As shown in Fig. 1G and Fig. S6, the top of perovskite films had some smaller PbX2 bulges at the grain boundaries [41,42], which is caused by the addition of excessive lead iodide into the precursor. The average perovskite grain sizes were elevated from 302 nm (DMF) to 336 nm (PFN-Br) and 377 nm (PFN-Br/IAI). To further reveal the specific morphology of the buried side of the perovskite layer, we used an updated chemical immersion method (Fig. 1E and Fig. S1) [26]. On the basis of the observation in Fig. 1H, it was known that larger perovskite grain sizes were observed on the buried side and the presence of bright, large schistose Pb halide granules at the grain boundaries that were almost perpendicular to the substrate [26]. We also noted that the buried grains of low-quality perovskite grown on PTAA/DMF and PFN-Br substrates had obvious fragmented crystals on the surface, the number of schistose Pb halide granules was high, and the DMF group had a few obvious pinholes. By contrast, the grains at the buried of the perovskite layer look denser and “cleaner” by IAI treatment, perhaps due to the island-like aggregates acting as nucleation sites during perovskite crystal growth. Consequently, under the synergistic effect of IAI and PFN-Br, a dense buried morphology with almost no surface fragmented crystals, inhibition of schistose Pb halide growth, and grain scale close to 500 nm is formed, which reduced interfacial heterogeneity and enhanced the crystallization quality of perovskite.

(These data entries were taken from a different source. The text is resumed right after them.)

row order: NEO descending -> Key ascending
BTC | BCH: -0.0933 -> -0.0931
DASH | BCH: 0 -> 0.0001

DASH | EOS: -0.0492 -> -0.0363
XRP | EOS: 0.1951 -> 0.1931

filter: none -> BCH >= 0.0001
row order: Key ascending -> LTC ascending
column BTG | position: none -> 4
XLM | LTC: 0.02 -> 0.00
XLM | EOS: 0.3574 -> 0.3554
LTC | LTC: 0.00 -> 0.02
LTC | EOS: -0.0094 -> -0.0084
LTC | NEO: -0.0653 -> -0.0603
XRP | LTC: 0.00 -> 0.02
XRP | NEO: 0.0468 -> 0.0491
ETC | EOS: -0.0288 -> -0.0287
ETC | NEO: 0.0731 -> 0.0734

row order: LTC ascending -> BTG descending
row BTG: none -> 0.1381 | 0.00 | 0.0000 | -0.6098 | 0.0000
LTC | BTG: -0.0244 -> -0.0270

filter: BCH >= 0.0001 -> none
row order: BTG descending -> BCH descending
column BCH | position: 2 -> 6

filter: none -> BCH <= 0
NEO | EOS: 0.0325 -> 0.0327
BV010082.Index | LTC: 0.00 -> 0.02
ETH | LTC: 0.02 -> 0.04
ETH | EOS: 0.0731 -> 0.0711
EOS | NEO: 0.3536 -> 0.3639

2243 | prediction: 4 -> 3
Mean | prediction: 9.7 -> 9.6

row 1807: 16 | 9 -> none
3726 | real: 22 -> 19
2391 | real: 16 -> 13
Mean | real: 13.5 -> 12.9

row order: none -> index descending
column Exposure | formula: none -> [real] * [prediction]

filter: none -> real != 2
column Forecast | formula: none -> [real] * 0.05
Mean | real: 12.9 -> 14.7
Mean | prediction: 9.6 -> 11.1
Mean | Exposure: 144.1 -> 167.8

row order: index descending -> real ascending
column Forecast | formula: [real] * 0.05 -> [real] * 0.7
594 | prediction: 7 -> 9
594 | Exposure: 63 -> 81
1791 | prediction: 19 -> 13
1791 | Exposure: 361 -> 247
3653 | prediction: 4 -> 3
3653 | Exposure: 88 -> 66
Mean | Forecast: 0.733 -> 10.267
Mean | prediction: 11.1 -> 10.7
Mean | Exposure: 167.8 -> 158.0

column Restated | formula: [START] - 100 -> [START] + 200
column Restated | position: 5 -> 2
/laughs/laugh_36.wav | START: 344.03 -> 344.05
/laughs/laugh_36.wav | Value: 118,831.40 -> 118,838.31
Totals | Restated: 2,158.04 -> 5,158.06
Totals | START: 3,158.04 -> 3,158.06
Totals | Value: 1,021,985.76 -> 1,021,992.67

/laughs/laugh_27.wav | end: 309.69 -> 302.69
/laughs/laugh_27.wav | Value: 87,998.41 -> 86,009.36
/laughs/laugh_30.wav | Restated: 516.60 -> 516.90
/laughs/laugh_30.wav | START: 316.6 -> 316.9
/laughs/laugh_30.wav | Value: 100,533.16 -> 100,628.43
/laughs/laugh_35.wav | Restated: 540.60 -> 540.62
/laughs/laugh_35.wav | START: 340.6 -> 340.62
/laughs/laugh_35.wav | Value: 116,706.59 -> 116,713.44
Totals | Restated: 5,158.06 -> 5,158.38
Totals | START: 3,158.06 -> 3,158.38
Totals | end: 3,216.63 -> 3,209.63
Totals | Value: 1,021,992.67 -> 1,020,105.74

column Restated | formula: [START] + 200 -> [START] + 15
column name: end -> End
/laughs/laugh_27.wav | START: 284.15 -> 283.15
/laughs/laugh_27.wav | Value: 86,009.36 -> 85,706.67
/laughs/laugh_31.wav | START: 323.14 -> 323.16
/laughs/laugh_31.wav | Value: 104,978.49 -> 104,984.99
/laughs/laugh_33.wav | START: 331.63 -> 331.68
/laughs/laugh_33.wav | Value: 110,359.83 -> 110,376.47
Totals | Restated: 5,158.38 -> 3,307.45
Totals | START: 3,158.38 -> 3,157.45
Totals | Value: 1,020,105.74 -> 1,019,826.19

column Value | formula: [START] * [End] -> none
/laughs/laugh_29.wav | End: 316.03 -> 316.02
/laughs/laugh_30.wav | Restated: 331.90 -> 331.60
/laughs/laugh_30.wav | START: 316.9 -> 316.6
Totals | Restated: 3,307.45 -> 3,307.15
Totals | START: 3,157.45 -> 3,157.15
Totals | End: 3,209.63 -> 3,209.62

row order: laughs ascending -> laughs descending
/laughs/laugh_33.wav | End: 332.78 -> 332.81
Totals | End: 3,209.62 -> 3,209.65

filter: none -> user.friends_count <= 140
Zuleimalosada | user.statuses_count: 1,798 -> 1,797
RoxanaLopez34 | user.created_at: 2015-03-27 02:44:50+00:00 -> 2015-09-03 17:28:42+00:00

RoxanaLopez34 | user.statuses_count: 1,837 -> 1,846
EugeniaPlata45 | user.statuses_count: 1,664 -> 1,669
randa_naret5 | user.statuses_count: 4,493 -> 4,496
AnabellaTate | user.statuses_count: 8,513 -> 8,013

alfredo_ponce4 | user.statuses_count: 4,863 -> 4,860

The x-ray diffraction (XRD) spectra used to indeed study the crystallinity of perovskite films on different substrates showed that the peaks of perovskite characteristic crystalline planes, N-methyl pyrrolidone (NMP) + PbI2 complex phase, δ phase, and PbI2, respectively (Fig. 2A). PbI2 is the residue of the precursor after the addition of excess Pb iodide, the NMP + PbI2 complex phase is the NMP solvent added in the precursor that was not completely volatilized and coordinated with the PbI2 during the growth of perovskite. Perovskite films deposited on PFN-Br/IAI showed enhanced peaks at the (100) crystal plane, and the peaks of the nonphotoreactive δ phase were barely visible, indicating that the PFN-Br/IAI-treated substrate promoted the growth of perovskite crystals through the modulation of the polar mismatch and led to the distinct optimization of the crystallinity and the large grains.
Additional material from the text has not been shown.